### WHAT THE TASK REQUIRES
Only the lines from the one containing "2020-10-02: 173 -> none" to the end of the data are wanted; print them exactly as they appear.

----------

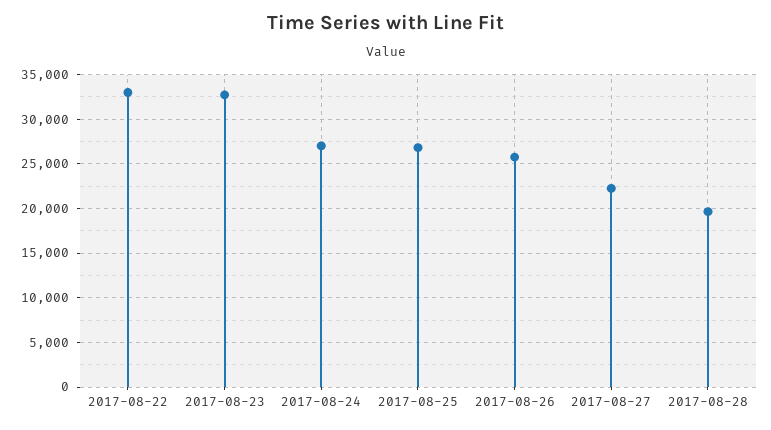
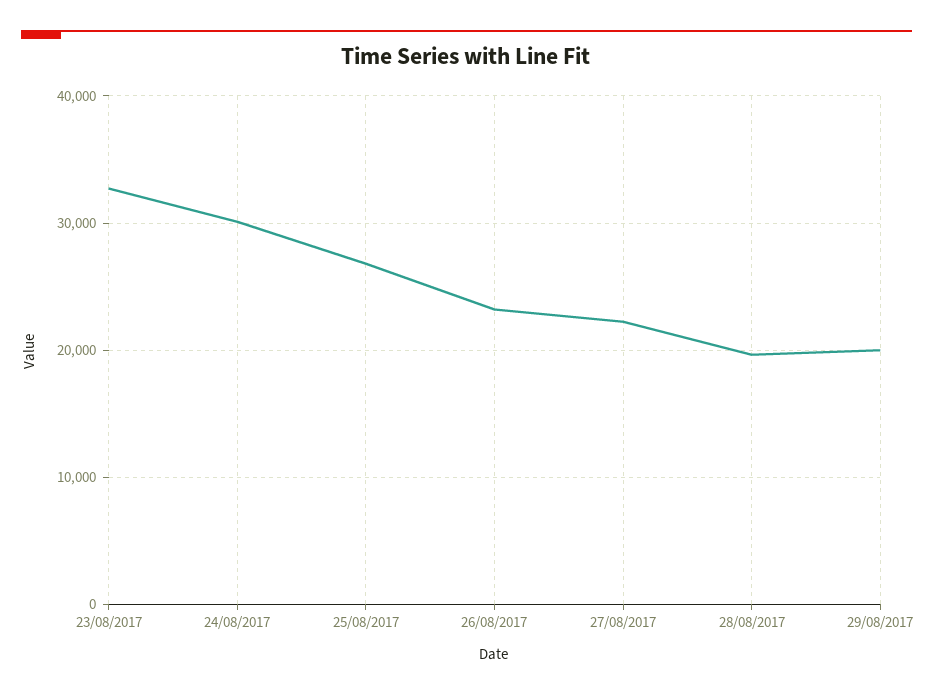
2017-08-22: 33000 -> none
2017-08-24: 27000 -> 30000
2017-08-26: 26000 -> 23000
29/08/2017: none -> 20000

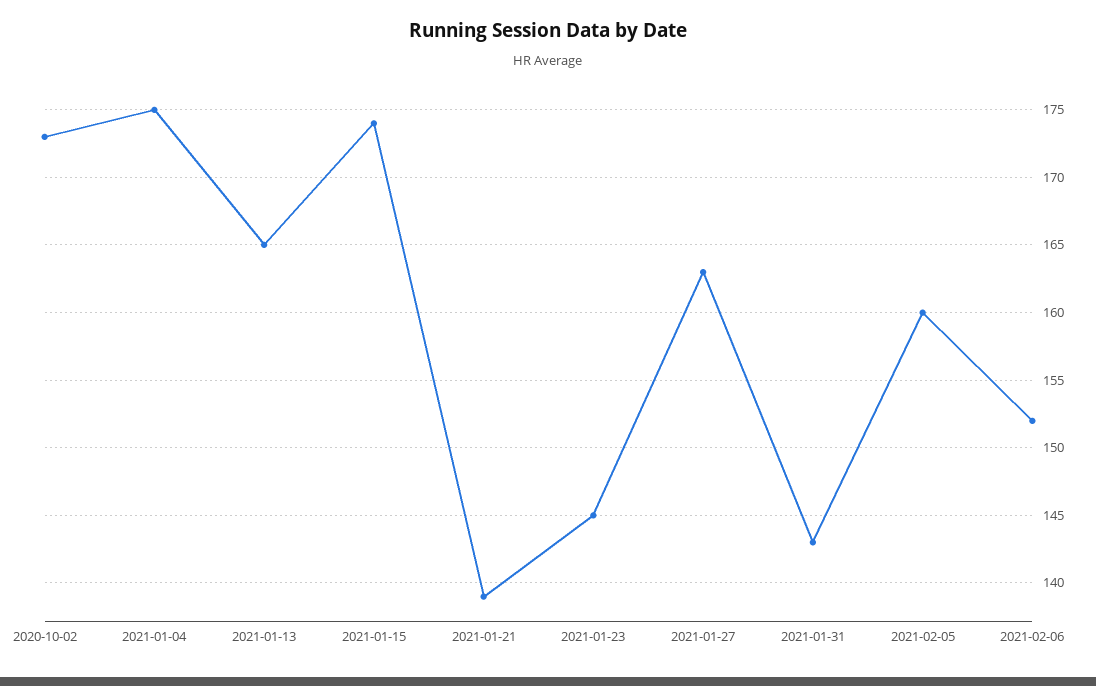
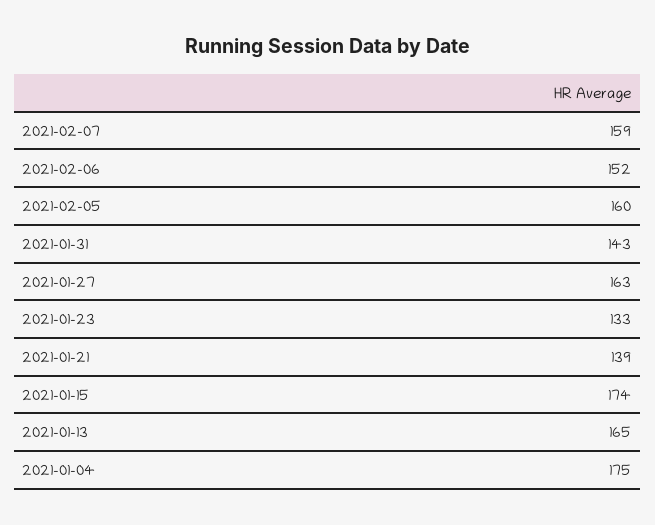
2020-10-02: 173 -> none
2021-01-23: 145 -> 133
2021-02-07: none -> 159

----------

### OUTPUT
2020-10-02: 173 -> none
2021-01-23: 145 -> 133
2021-02-07: none -> 159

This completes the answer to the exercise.